From these opinions, it is able to show that the speed of electromagnetic waves reaches around 300,000 kilometers (186,000 miles) per second.
Maxwell knows that this is the same as the size of the speed of light. From this angle, he correctly concluded that light itself consisted of electromagnetic waves.
So, Maxwell’s opinion is not only the basic law of electricity and magnetism but also at the same time is the basic law of optics.
Indeed, all previous laws known as optical law can be linked to their opinions, as well as many facts and relationships with things that were not previously revealed.
Maxwell’s opinion shows that other electromagnetic waves, in contrast to the visible light in the eye, have wavelengths and frequencies.
This theoretical conclusion was amazingly strengthened by Heinrich Hertz, who was able to produce and meet the two waves that were visible to the eye that Maxwell predicted.
A few years later Guglielmo Marconi demonstrated that the invisible wave of the eye could be used for wireless communication so that it was what the radio called.
In the second additional section, he describes the rotation of the plane of polarization of light in a magnetic field, a phenomenon that was discovered by Faraday and is now known as the Faraday effect.
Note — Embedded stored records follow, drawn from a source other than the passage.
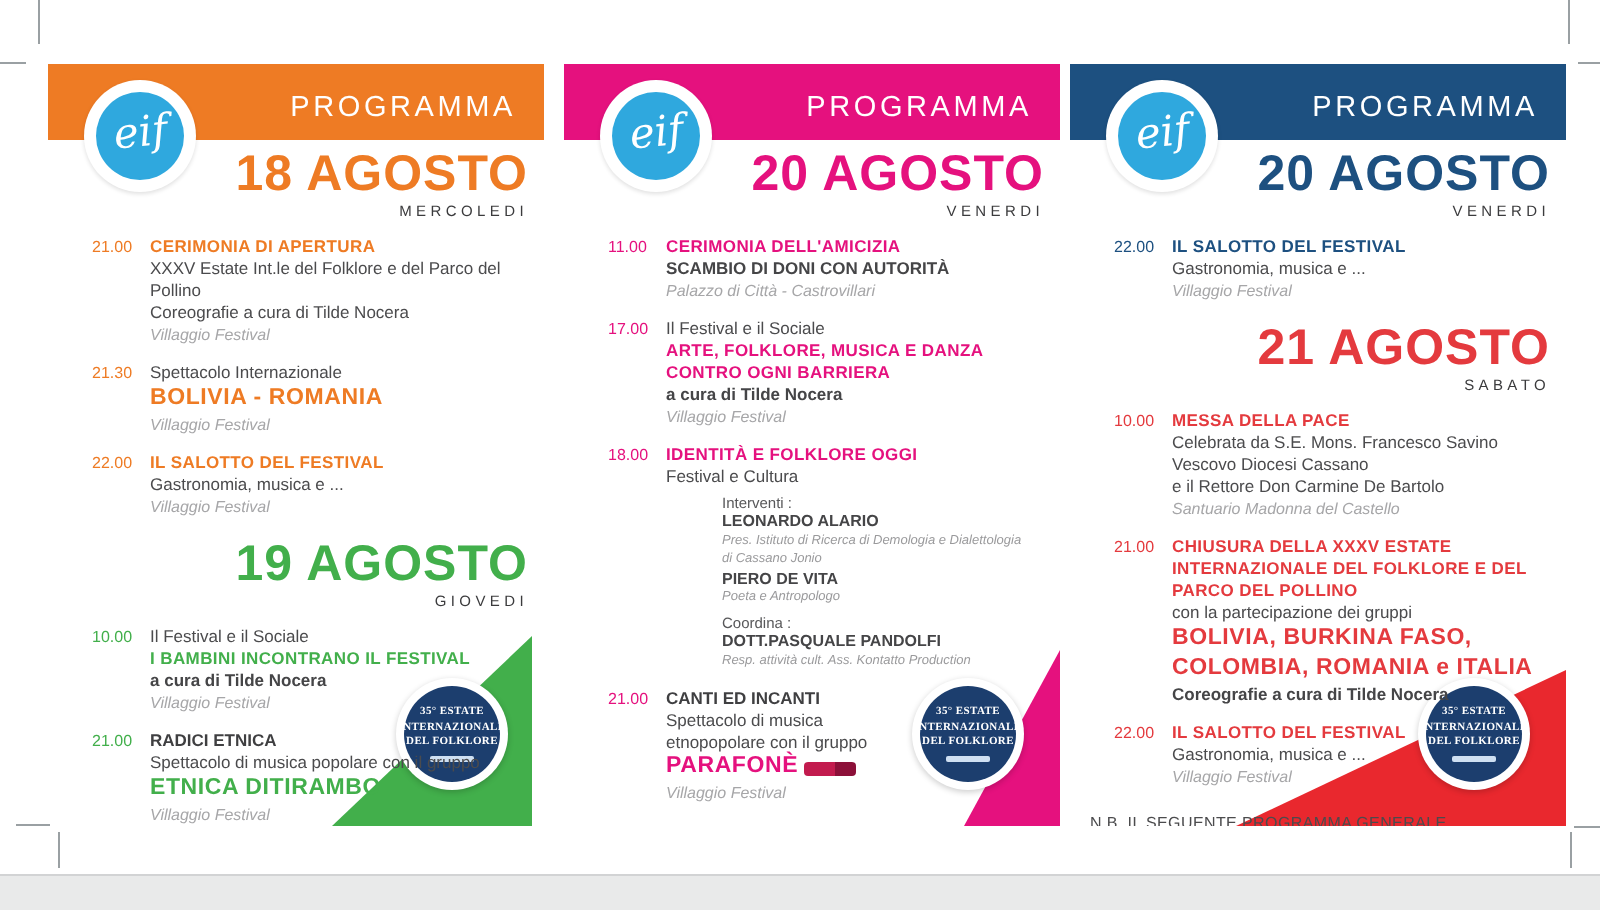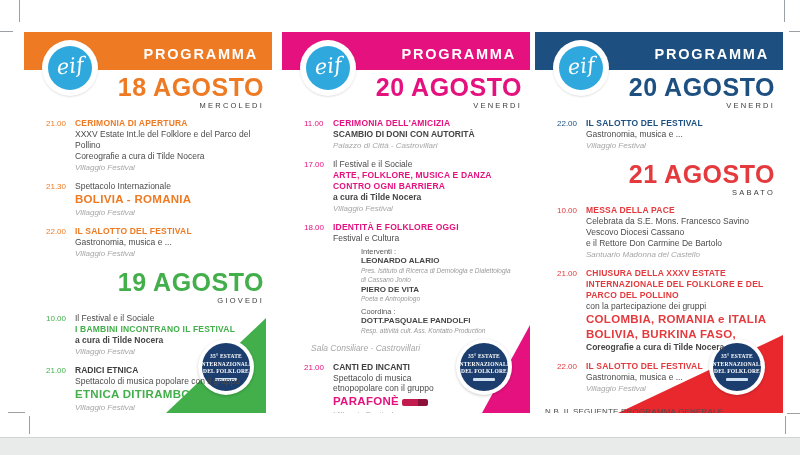--- a/index.html
+++ b/index.html
@@ -35,7 +35,7 @@
     padding:6px 14px 0 0;box-sizing:border-box;
   }
   .band-label{
-    color:#fff;font-weight:bold;font-size:14.5px;letter-spacing:1.8px;margin-left:48px;
+    color:#fff;font-weight:normal;font-size:14.5px;letter-spacing:1.8px;margin-left:48px;
   }
   .logo{
     position:absolute;left:18px;top:8px;width:56px;height:56px;z-index:3;

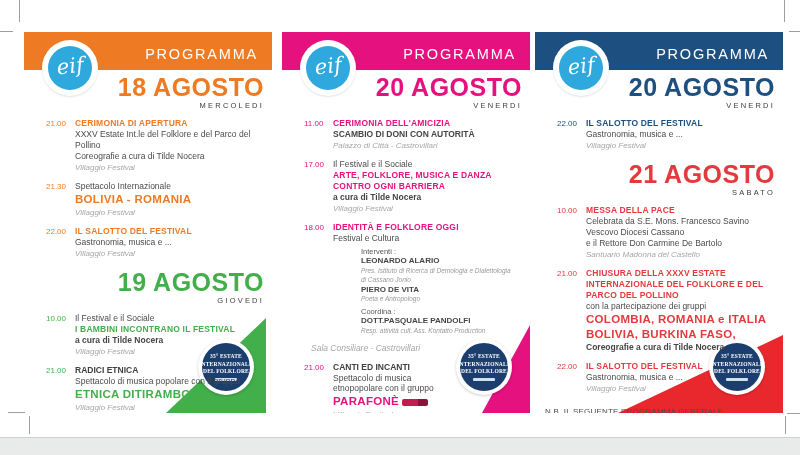--- a/index.html
+++ b/index.html
@@ -304,8 +304,8 @@
               <div class="ln ln-t" style="color: rgb(228, 58, 62);">INTERNAZIONALE DEL FOLKLORE E DEL</div>
               <div class="ln ln-t" style="color: rgb(228, 58, 62);">PARCO DEL POLLINO</div>
               <div class="ln ln-r">con la partecipazione dei gruppi</div>
+              <div class="ln ln-b" style="color: rgb(228, 58, 62);">BOLIVIA, BURKINA FASO,</div>
               <div class="ln ln-b" style="color: rgb(228, 58, 62);">COLOMBIA, ROMANIA e ITALIA</div>
-              <div class="ln ln-b" style="color: rgb(228, 58, 62);">BOLIVIA, BURKINA FASO,</div>
               <div class="ln ln-rb">Coreografie a cura di Tilde Nocera</div>
             </div>
           </div>

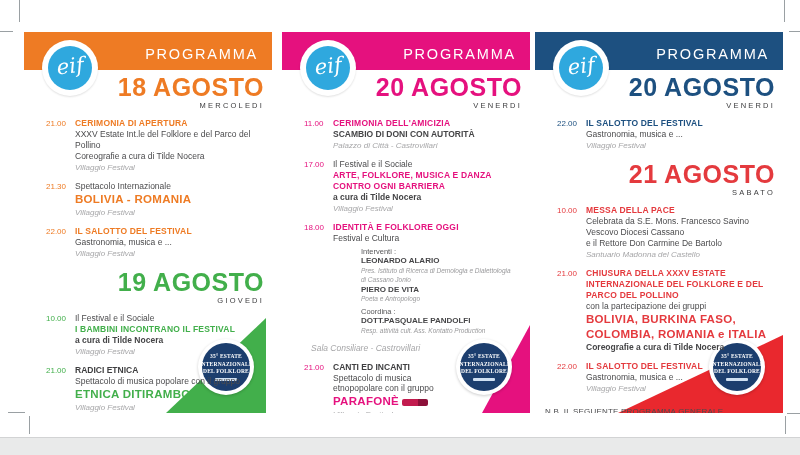--- a/index.html
+++ b/index.html
@@ -237,7 +237,6 @@
               <div class="ln ln-lbl">Coordina :</div>
               <div class="ln ln-sp">DOTT.PASQUALE PANDOLFI</div>
               <div class="ln ln-role">Resp. attività cult. Ass. Kontatto Production</div>
-              <div class="ln ln-loc">Sala Consiliare - Castrovillari</div>
             </div>
           </div>
           <div class="event">

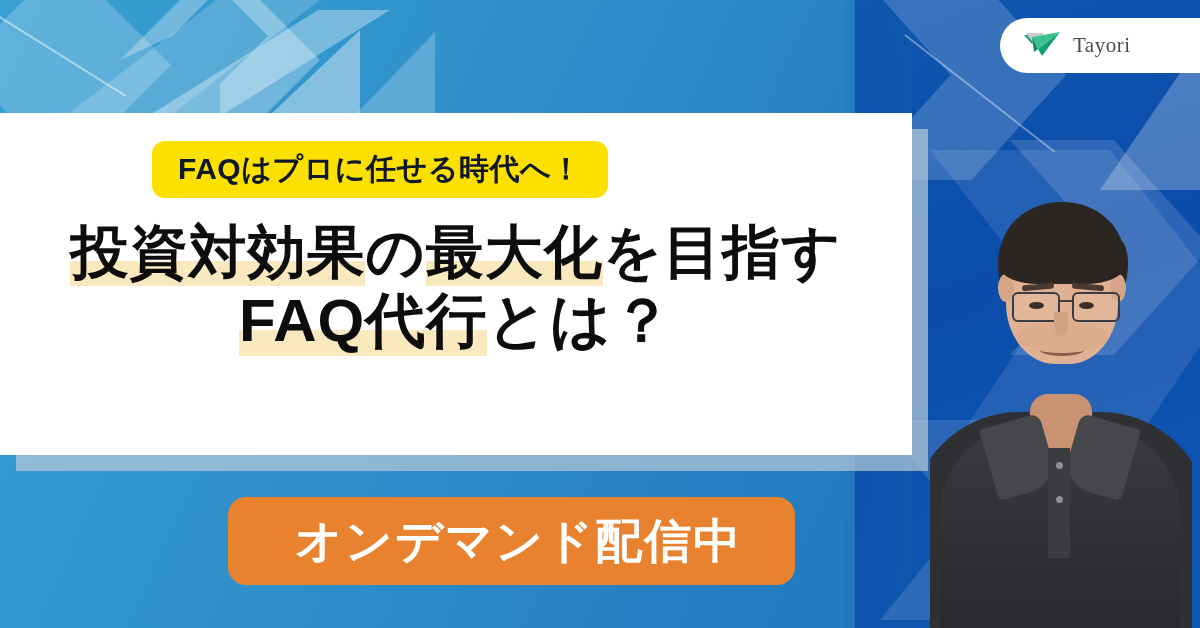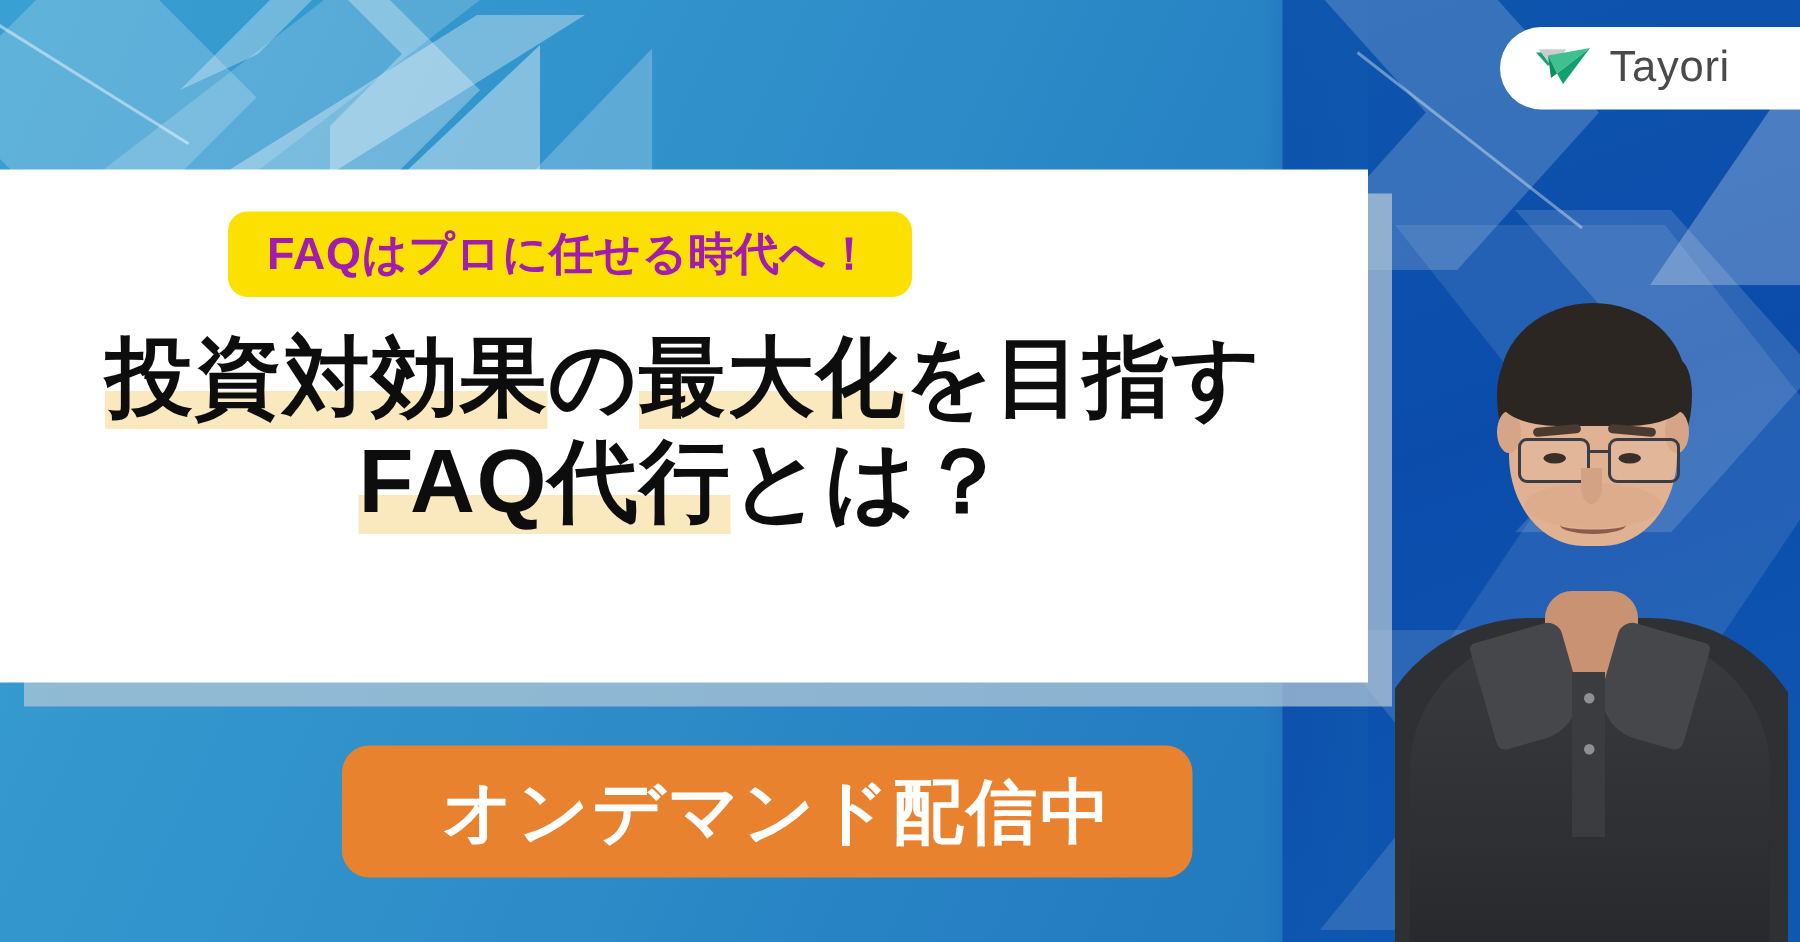--- a/index.html
+++ b/index.html
@@ -222,10 +222,11 @@
     flex: 0 0 auto;
   }
   .logo-word {
-    font-size: 29px;
+    font-size: 21px;
     font-weight: 400;
     color: #4a4a4a;
     letter-spacing: 0.5px;
+    font-family: Liberation Serif, serif;
   }
 
   

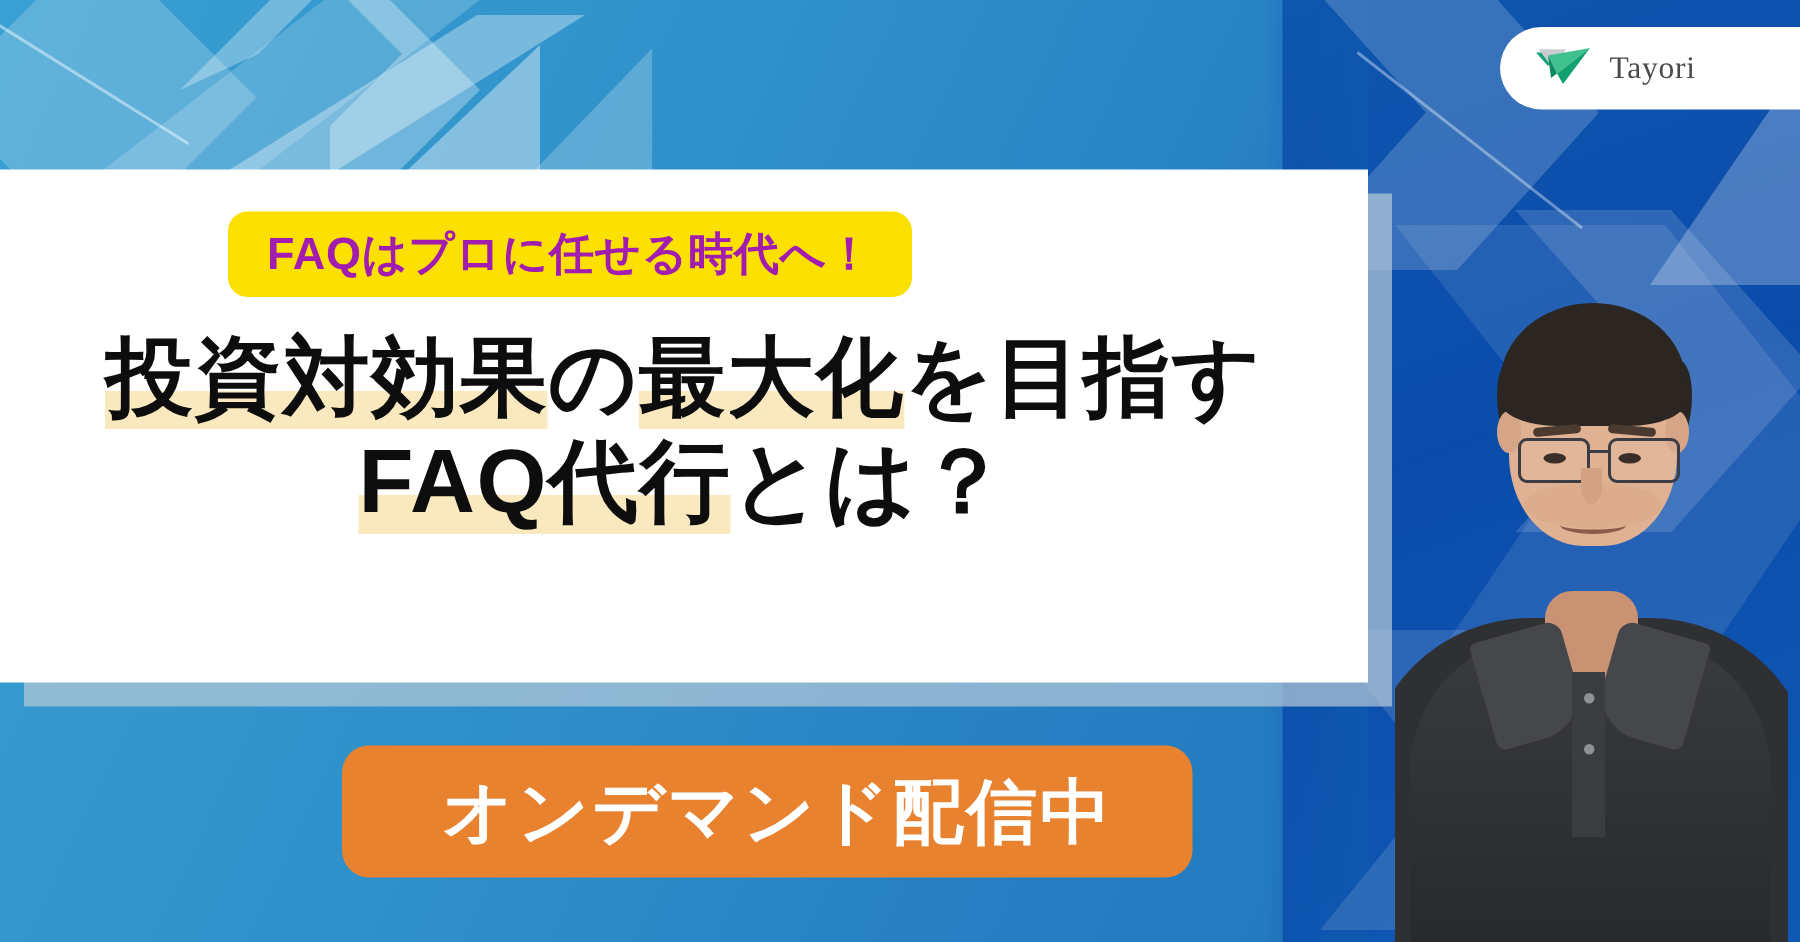--- a/index.html
+++ b/index.html
@@ -156,7 +156,7 @@
   .badge-text {
     font-size: 30px;
     font-weight: 700;
-    color: #a21caf;
+    color: #0f172a;
     letter-spacing: 0.5px;
     white-space: nowrap;
   }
In 1865 Maxwell resigned at King’s College, London, and returned to Glenlair with Katherine. Maxwell wrote the book Theory of Heat (1871) and treatise Matter and Motion (1876). Maxwell was also the first person to use dimensional analysis explicitly, in 1871.
James Clerk Maxwell Death
In 1871, he returned to Cambridge and became the first Professor of Physics at Cavendish. Maxwell is responsible for the development of the Cavendish Laboratory. One of Maxwell’s major contributions to science was the editing of Henry Cavendish’s research on Earth density and the composition of water.
James Clerk Maxwell died at Cambridge because of stomach cancer on November 5, 1879, at the age of 48 years.